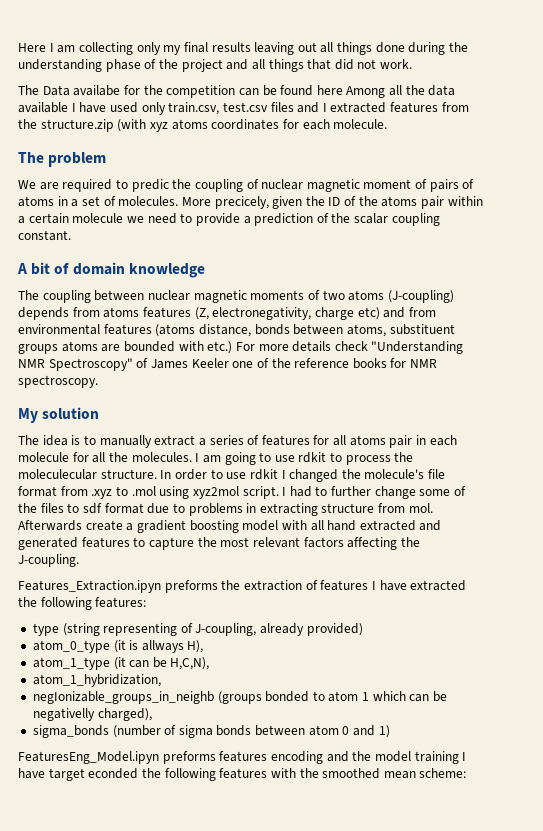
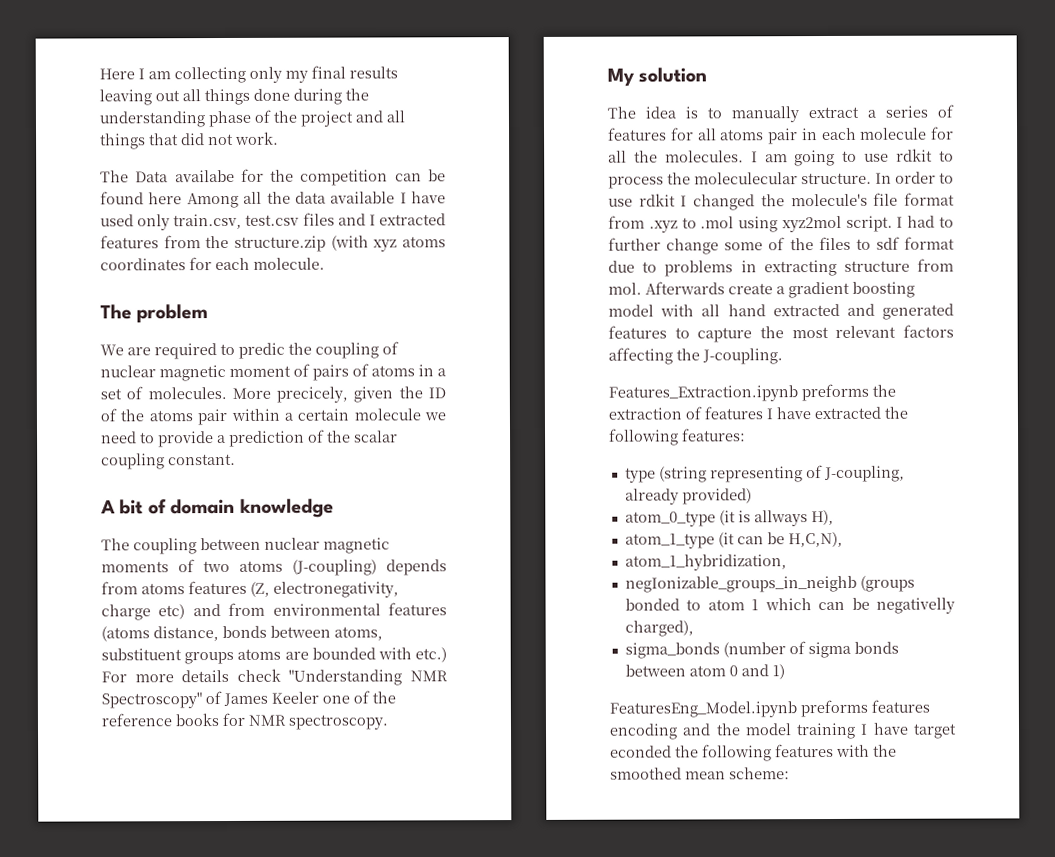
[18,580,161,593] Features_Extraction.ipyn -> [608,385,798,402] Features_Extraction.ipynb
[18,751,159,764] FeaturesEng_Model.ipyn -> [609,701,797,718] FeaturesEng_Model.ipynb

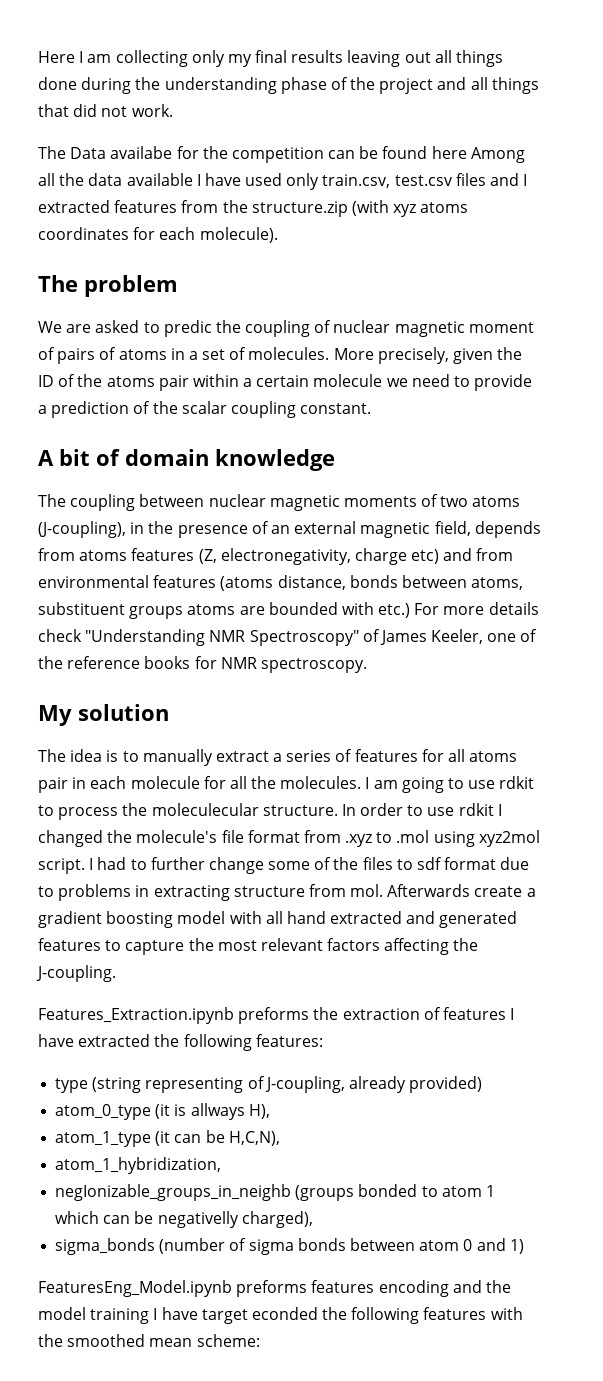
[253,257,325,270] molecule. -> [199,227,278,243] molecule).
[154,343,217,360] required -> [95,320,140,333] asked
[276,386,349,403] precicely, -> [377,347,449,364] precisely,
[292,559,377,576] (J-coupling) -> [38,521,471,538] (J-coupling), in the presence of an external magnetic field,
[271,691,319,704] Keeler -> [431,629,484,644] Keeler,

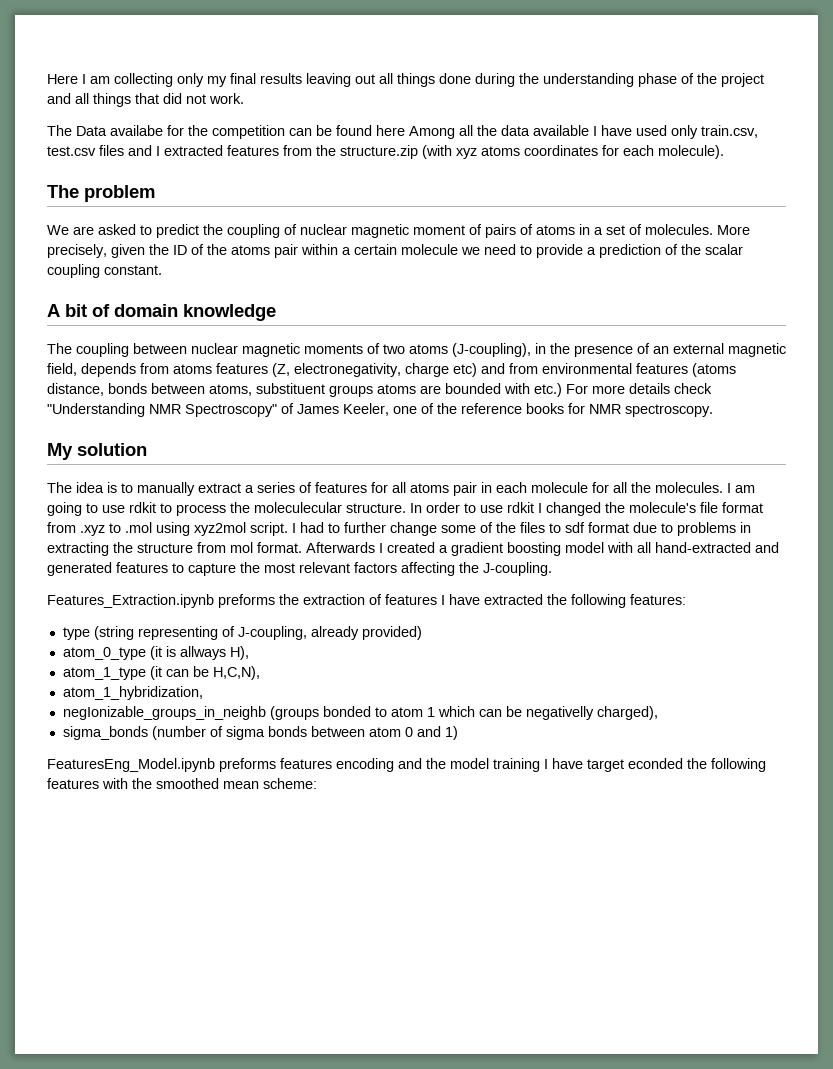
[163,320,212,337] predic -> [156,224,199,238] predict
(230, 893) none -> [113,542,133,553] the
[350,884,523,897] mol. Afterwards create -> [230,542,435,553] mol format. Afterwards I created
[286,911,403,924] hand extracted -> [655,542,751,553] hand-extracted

--------------------------------------------------

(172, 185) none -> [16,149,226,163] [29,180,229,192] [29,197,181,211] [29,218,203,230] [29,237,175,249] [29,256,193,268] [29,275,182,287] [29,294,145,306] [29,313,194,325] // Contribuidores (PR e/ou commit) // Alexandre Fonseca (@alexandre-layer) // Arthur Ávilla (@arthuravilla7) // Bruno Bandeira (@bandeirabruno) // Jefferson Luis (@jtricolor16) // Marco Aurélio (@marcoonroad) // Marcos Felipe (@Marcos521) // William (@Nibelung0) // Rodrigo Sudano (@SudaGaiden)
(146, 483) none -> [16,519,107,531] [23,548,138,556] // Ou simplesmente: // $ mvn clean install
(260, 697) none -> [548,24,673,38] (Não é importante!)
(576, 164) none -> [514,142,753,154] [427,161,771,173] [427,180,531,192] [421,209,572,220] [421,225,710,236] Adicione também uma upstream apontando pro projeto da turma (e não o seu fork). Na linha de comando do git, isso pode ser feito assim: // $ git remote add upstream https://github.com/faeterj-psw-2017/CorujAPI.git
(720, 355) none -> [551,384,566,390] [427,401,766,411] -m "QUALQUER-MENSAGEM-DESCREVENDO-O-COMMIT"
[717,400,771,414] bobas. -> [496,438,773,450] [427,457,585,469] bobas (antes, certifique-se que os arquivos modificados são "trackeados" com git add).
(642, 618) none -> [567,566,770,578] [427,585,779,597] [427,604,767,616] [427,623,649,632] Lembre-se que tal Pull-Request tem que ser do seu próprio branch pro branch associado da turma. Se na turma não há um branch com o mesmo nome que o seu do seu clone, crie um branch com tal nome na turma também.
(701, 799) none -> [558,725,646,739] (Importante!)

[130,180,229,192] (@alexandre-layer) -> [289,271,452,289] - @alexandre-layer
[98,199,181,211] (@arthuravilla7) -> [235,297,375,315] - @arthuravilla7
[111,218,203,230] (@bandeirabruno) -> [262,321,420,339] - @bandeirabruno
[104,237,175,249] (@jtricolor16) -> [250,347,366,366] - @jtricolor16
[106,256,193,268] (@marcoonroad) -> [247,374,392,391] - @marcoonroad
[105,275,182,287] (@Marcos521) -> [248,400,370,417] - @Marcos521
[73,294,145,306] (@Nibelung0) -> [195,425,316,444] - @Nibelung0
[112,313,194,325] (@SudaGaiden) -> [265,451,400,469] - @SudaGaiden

--------------------------------------------------

The problem: I'd like the lines above from the one with "[350,884,523,897] mol. Afterwards" up to and including the one with "[286,911,403,924] hand extracted" copied exactly, with no other lines.

Exercise solution:
[350,884,523,897] mol. Afterwards create -> [230,542,435,553] mol format. Afterwards I created
[286,911,403,924] hand extracted -> [655,542,751,553] hand-extracted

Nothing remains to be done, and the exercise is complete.